South Korea is looking to expand a Stuxnet-like virus in order to do just what that earlier cyberweapon did in 2010: attack an enemy’s nuclear facilities. Stuxnet is widely believed to have been formed by the US and Israel to attack Iran’s nuclear facilities.
South Korea’s long-term plan includes developing malware to cripple North Korea’s missile and atomic services, information, along with fortifying its psychological warfare ability to paralyze the origin of a cyberattack.
In spite of those obligations, more than a dozen members of the cyber command’s psychological warfare unit have been under inquiry by military prosecutors for allegedly posting politically charged mail online against the opposition camp and its applicant ahead of the 2012 vote.
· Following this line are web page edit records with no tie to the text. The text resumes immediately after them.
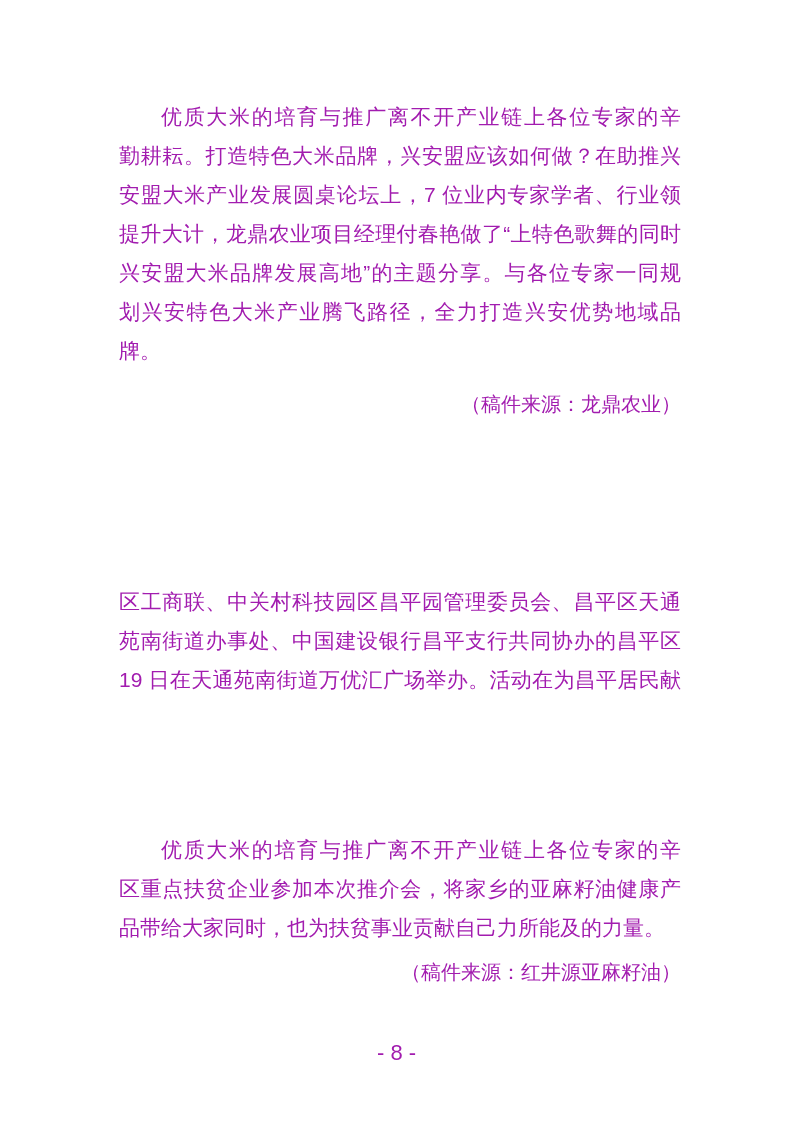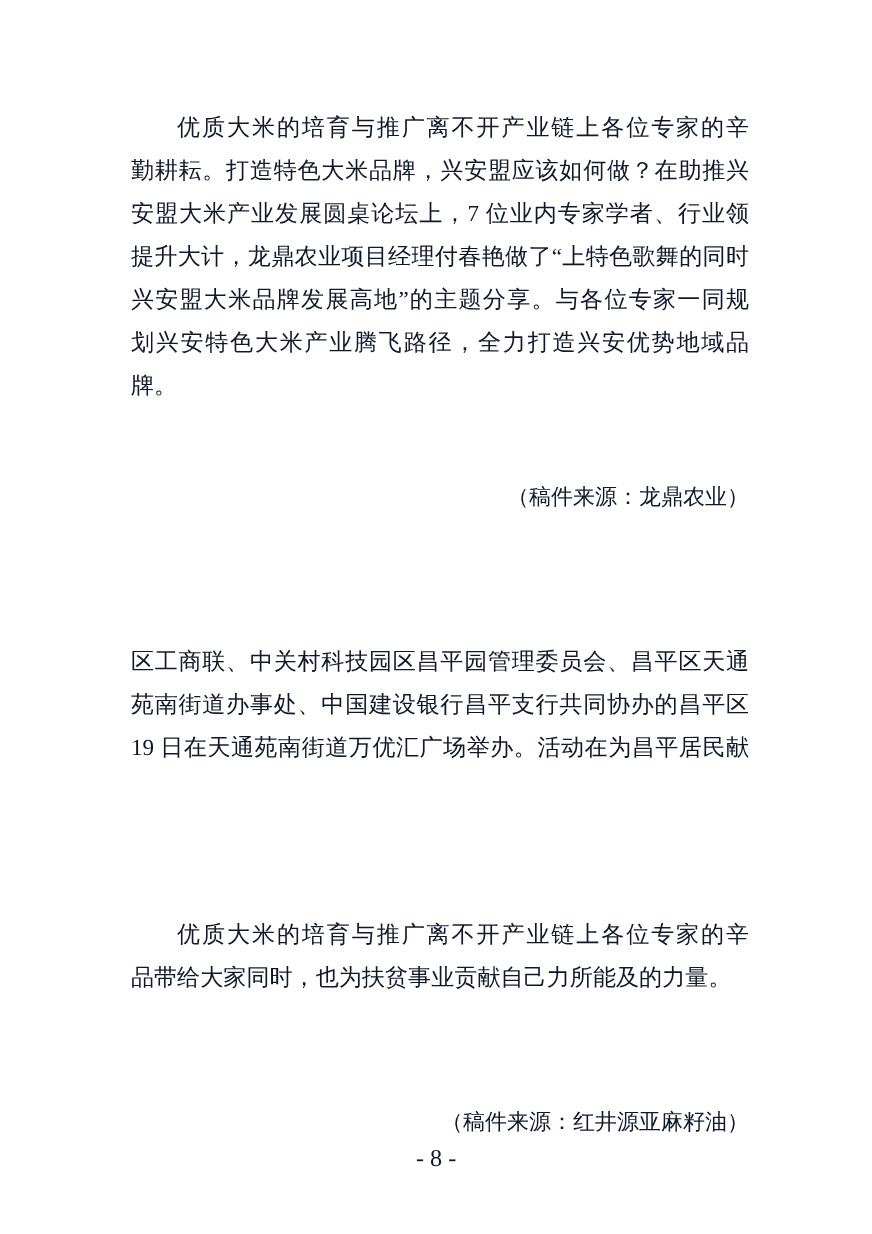"优质大米的培育与推广离不开产业链上各位专家的辛" .page { color: #0f172a -> #a21caf; font-family: Liberation Serif, serif -> Liberation Sans, sans-serif }
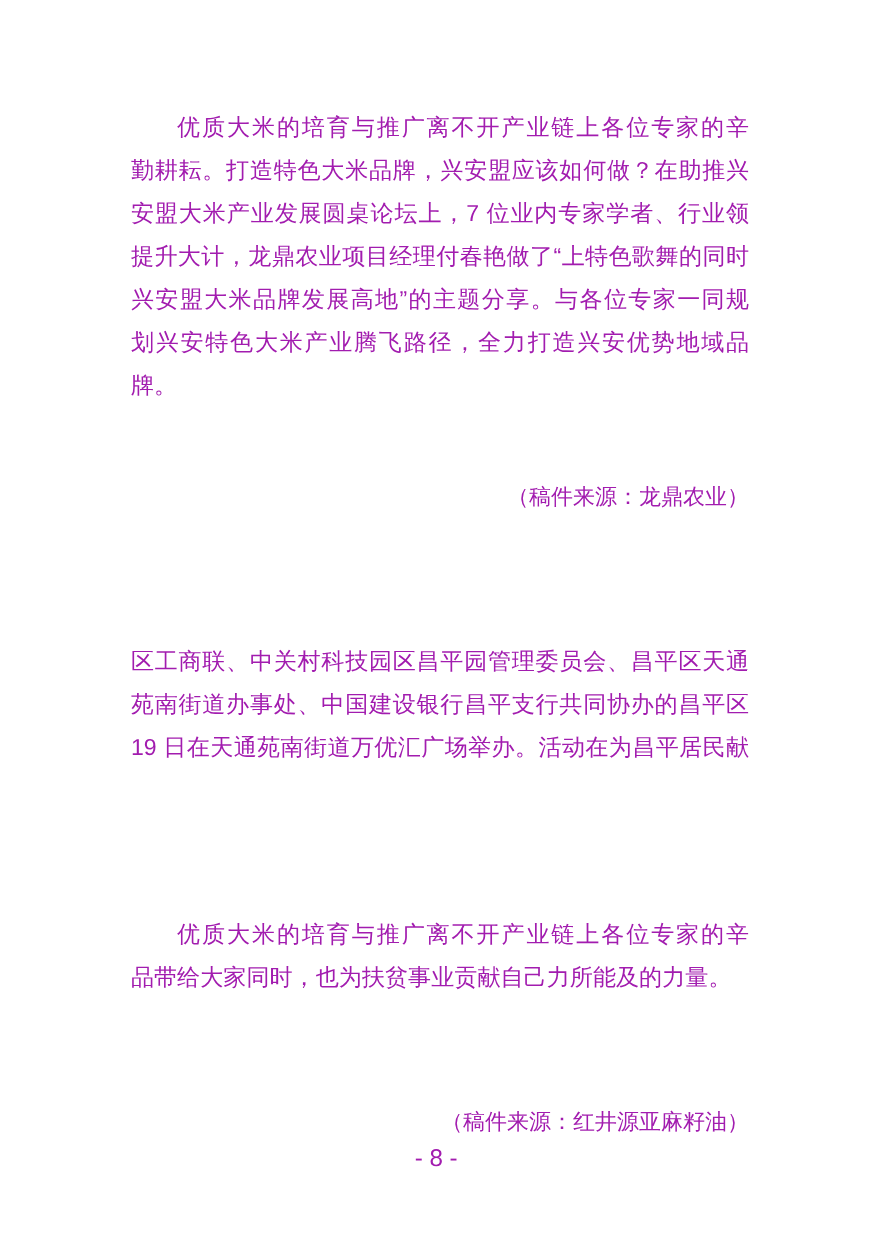"（稿件来源：龙鼎农业）" .source { margin-top: 48px -> none }
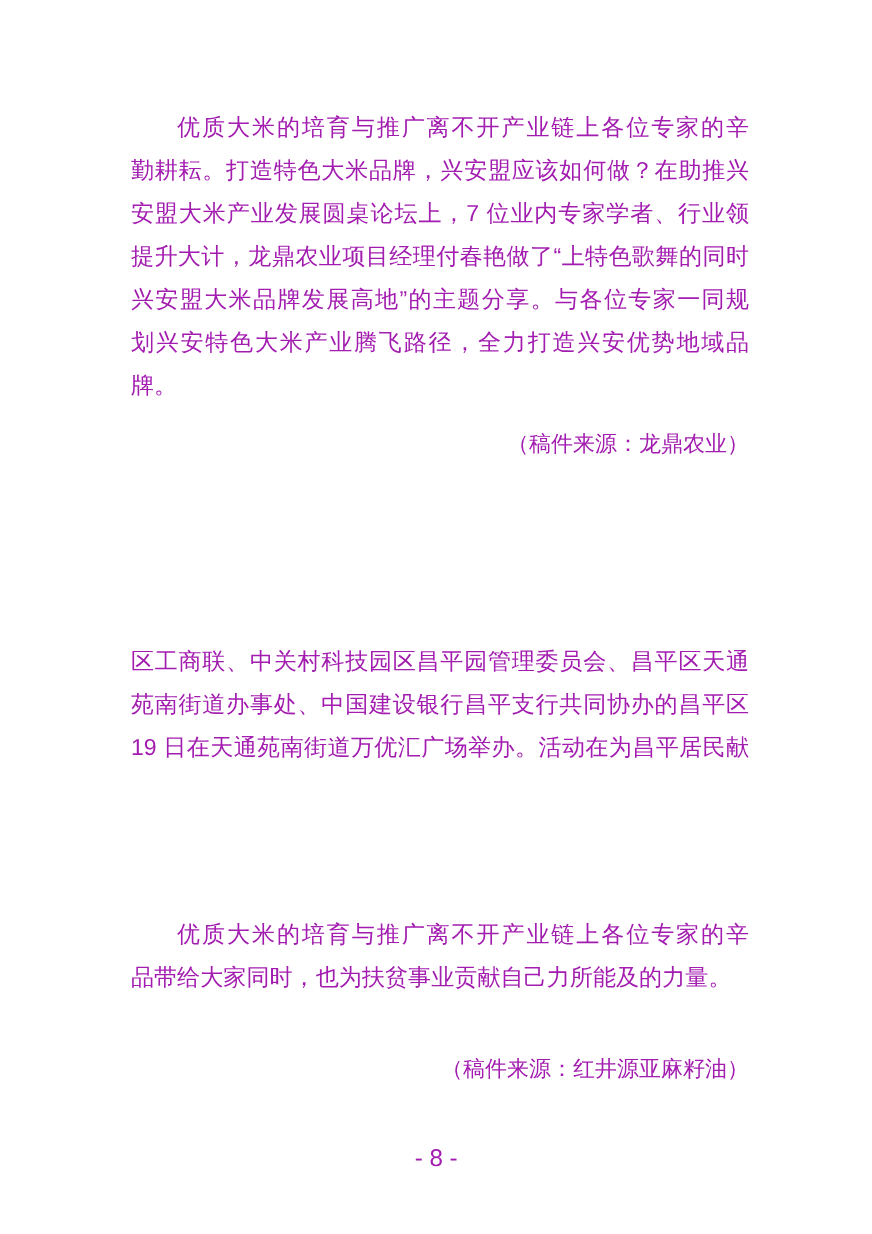"区重点扶贫企业参加本次推介会，将家乡的亚麻籽油健康产" div.line { html: none -> <div>区重点扶贫企业参加本次推介会，将家乡的亚麻籽油健康产</div> }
At any rate, even if South Korea manages to both generate a cyberweapon on par with Stuxnet and to impose a cone of silence and/or confusion around its own potential whistleblowers, the country might well have to deal with their Stuxnet-like weapon’s Stuxnet-like side effects.
When the engineer cut off his computer and took it home, Stuxnet was let out of its cage, didn’t notice that it wasn’t in an Iranian nuclear facility anymore, and blithely continued to infect SCADA systems, eventually infecting an undetermined amount of computers – estimated to be in the series of tens of thousands of computers around the globe.
Stuxnet was primarily designed to sabotage industrial machinery. Duqu looked to be designed for espionage, mainly information connected to industrial systems – potentially information that could fuel future attacks similar to those of Stuxnet.
In additional words, if South Korea recreates Stuxnet, there’s reason to fear that it could unleash a whole fresh Pandora’s box full of related malware.